It’s become pretty clear to me that the “six day on one day off” approach to dieting doesn’t work, at least for me. I’ve heard people that have successfully used this approach to dieting, but for a person like me who is so soundly addicted to sugar and simple carbs it just doesn’t make sense. Have you ever heard of a drug addict using this type of approach? You don’t hear any doctors suggesting that a patient in a drug rehab program should “indulge” now and then.

If I have even one meal consisting of any carbs other than vegetables, my cravings for massive amounts of food kicks in and my willpower deteriorates. When I’m not “under the influence” of sugar or the like, I can quite easily pass up pretty much any kind of food if I shouldn’t eat it.

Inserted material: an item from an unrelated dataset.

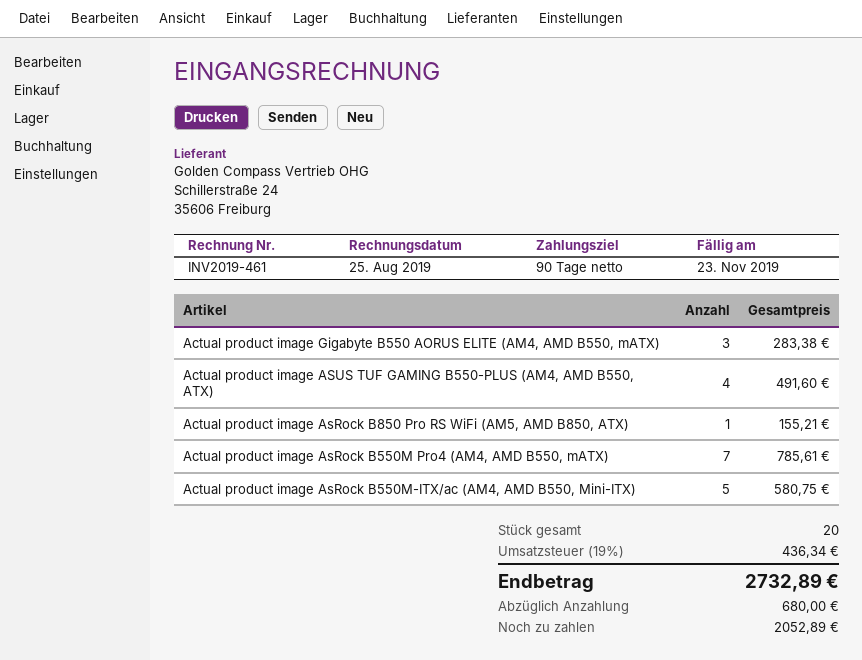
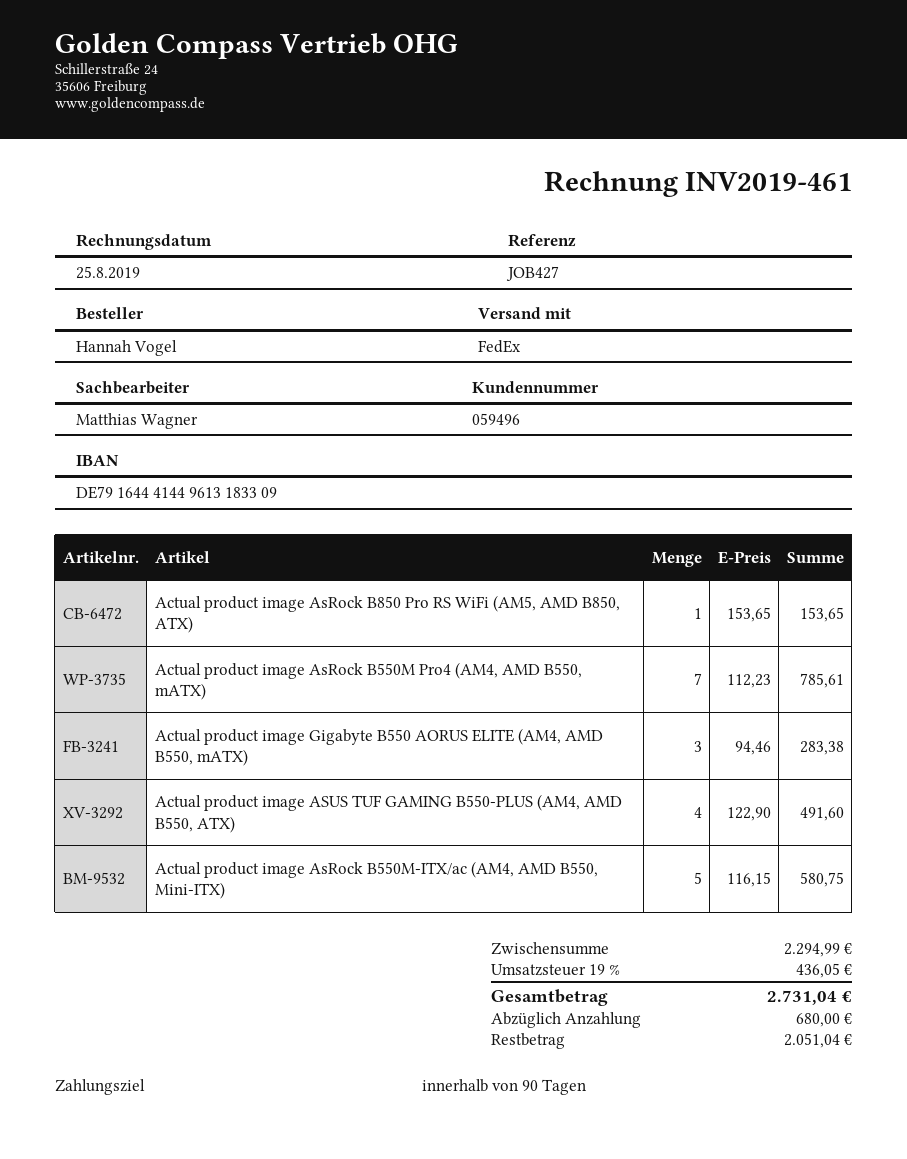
Actual product image AsRock B850 Pro RS WiFi (AM5, AMD B850, ATX): 1 for 155.21 -> 1 for 153.65
tax: 19% = 436.34 -> 19% = 436.05
total: 2732.89 -> 2731.04
balance: 2052.89 -> 2051.04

Also, when exercising, I find it much easier to resist binging. I also have some trouble with smoking – I currently smoke and I have plans to quit very soon. I know based on past experience that after a few weeks of eating low-carb I can also stop smoking with minimal cravings! It’s amazing, the connection between my sugar addiction and my various other vices. I feel so much more in control of my behavior when I don’t eat a ton of carbs. I feel less anxiety, I feel better about myself, and I sleep so much better!

When I was a kid, I was diagnosed with ADD – doctors also warned I could continue to experience symptoms into adulthood. I did, and I was diagnosed with bipolar disorder. Up until I started low-carbing, I had so little control over the way I lived my life. I had tremendous mood swings, insomnia, and simply wasn’t able to manage my life. Now that I’m older and have started taking better care of myself, the mental and emotional difficulties I experienced have slowly disappeared. I know it’s hard to believe, but I’m convinced – low-carb eating has alleviated the symptoms of serious mental illness. It did more than drugs or therapy ever did.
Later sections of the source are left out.